Dataset content>
[Start of section]
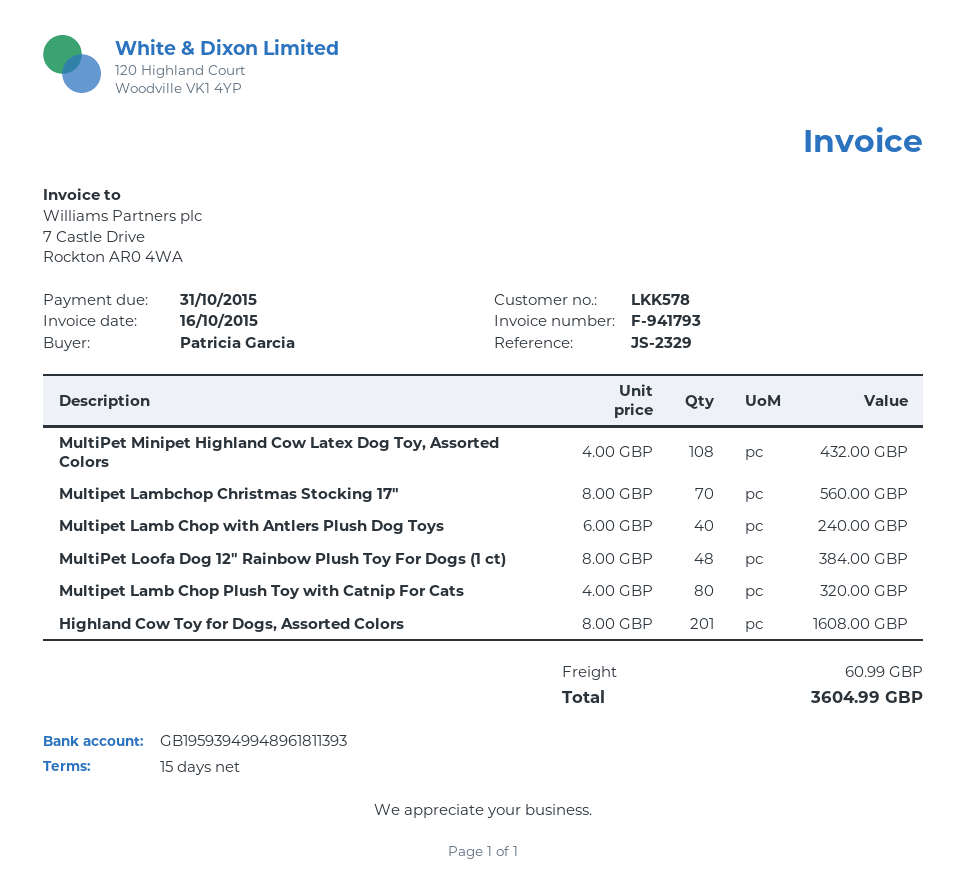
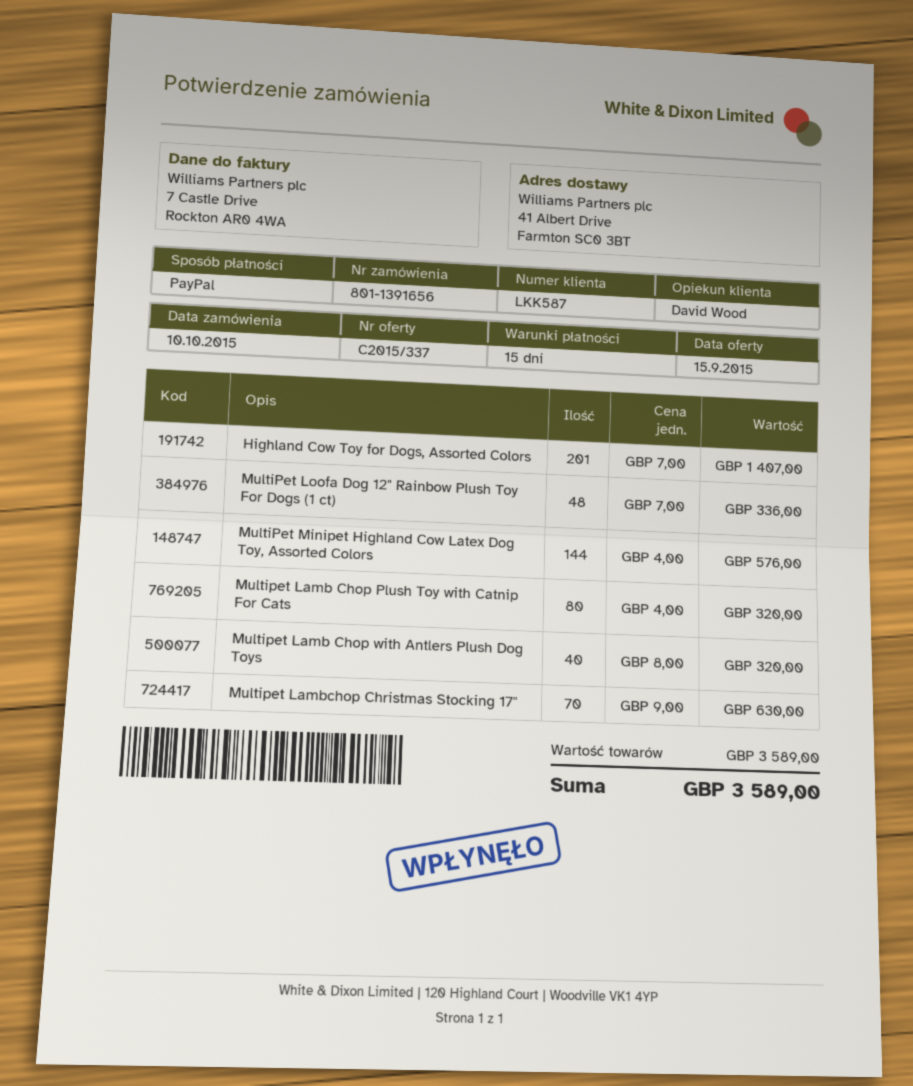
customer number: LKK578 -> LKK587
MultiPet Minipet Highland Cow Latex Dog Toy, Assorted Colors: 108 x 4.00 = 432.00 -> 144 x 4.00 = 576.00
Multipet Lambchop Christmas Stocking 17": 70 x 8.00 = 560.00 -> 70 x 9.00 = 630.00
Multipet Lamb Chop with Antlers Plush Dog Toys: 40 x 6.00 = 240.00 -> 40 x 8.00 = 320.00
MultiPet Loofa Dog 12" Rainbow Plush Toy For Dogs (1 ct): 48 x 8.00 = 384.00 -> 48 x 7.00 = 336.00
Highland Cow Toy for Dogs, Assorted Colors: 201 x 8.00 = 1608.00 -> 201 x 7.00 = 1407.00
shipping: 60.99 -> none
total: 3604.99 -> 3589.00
[End of section]
Return the lines above, starting at the one that contains "Highland Cow Toy" and running through the last, exactly as they appear, with no extra lines.

Highland Cow Toy for Dogs, Assorted Colors: 201 x 8.00 = 1608.00 -> 201 x 7.00 = 1407.00
shipping: 60.99 -> none
total: 3604.99 -> 3589.00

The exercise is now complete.